In this blog post we’ll look at the lesser known benefit of provisioned concurrency, how it also saves you money. Modern day builders have an increasingly long list of technology they need to know about, and yes I’m also suggesting they should learn about the cost implications of their architectures. In most cases builders will be building systems for a business and the thing you build will have a value. Understanding the cost of producing and running that thing is important and will ultimately make you a better builder.
So lets dive in. Lambda is billed on two components, requests and duration. Requests are the number of individual invocations made to your function, however they are called. This could be in response to a API Gateway request, an SQS message, it doesn’t matter. Each invocation no matter the source is billed the same. Duration is how many GB/s are used. Using 1024 MB of memory for 1 second is billed at the same price as using 512 MB of memory for 2 seconds.
In my local region EU-WEST-1 (Ireland) these are the current Lambda prices as of the time of writing.
Requests $0.20 per 1M requests
Duration $0.0000166667 for every GB-second
Provisioned Concurrency is billed slightly differently, it has 3 components. Requests and duration are the same as regularly billing. Provisioned concurrency also has a set fee for each GB-second you reserve. This is charged whether you use it or not.

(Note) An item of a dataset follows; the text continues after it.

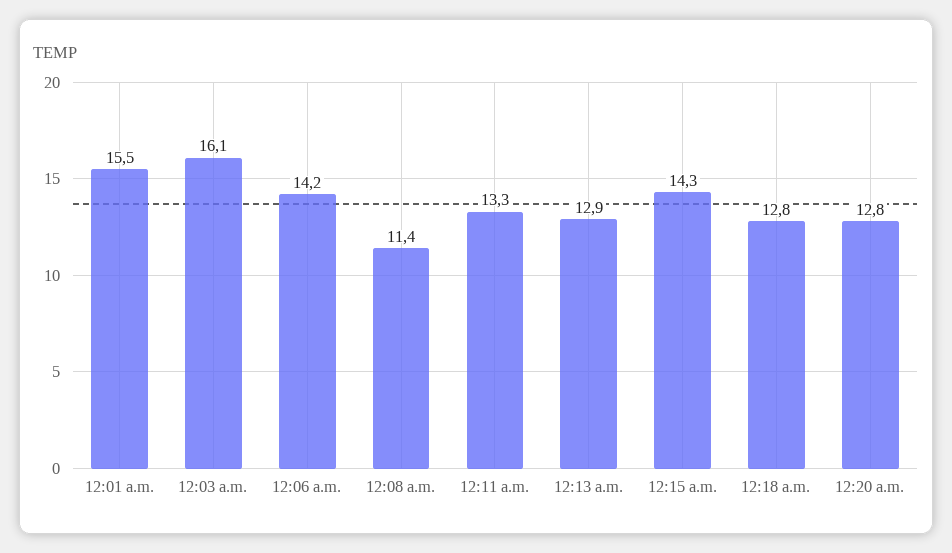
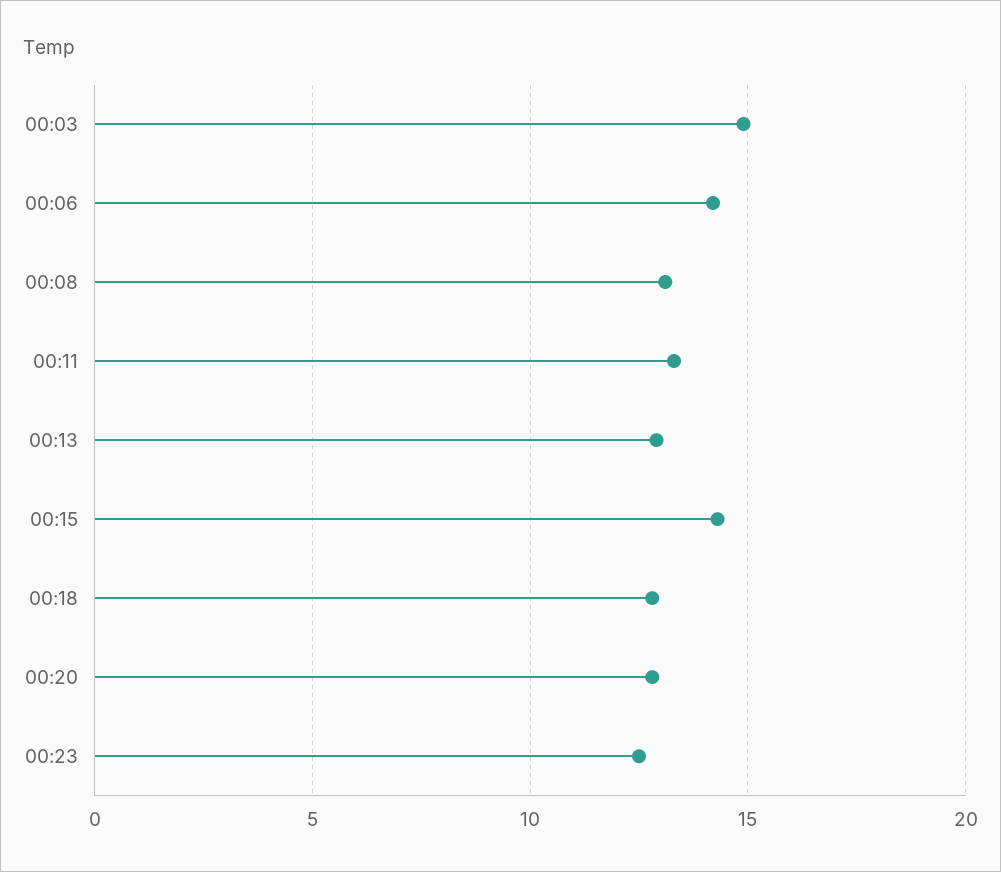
12:01 a.m.: 15.5 -> none
12:03 a.m.: 16.1 -> 15
12:08 a.m.: 11.4 -> 13
00:23: none -> 12.5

Provisioned Concurrency $0.000004646 for every GB-second
Requests $0.20 per 1M requests
Duration $0.0000108407 for every GB-second
These values are so small it’s hard to comprehend, at least for me. But if you add up the two GB-second values of provisioned concurrency it equals about 7% less than the normal billing. However you will only get this saving if your provisioned concurrency period is equal to your function duration. Which means if you’re using the capacity you’ve requested, the billing for that capacity will be less. If you don’t use it, you pay a premium for having it ready and waiting.
So how do I translate this knowledge into saving money for my workload? With most workloads there will be a tipping point at which the reduced cost of provisioned concurrency is countered by periods when provisioned concurrency isn’t fully used. How and when this point is reached will be dependent on the traffic pattern and the amount of concurrency provisioned. The way to skip this complexity is to configure provisioned currency to your lowest level of concurrency.
If your traffic profile has periods of complete inactivity then you will most likely not benefit from this as a cost saving mechanism. If you have a more consistent traffic pattern, it will probably be the case that you benefit more.
For full details of provisioned concurrency read the Lambda pricing page.
A note on premature optimizations. I’ve seen entire startups running very successfully spending less than $100 on Lambda a month. Unless you’re using Lambda to a very high volume the discussion of whether to implement this change could cost more than the savings it brings. Sanity check your workload first. Remember also that if you use this as a cost optimization mechanism, you will also receive the more consistent performance profile for the concurrency you reserve.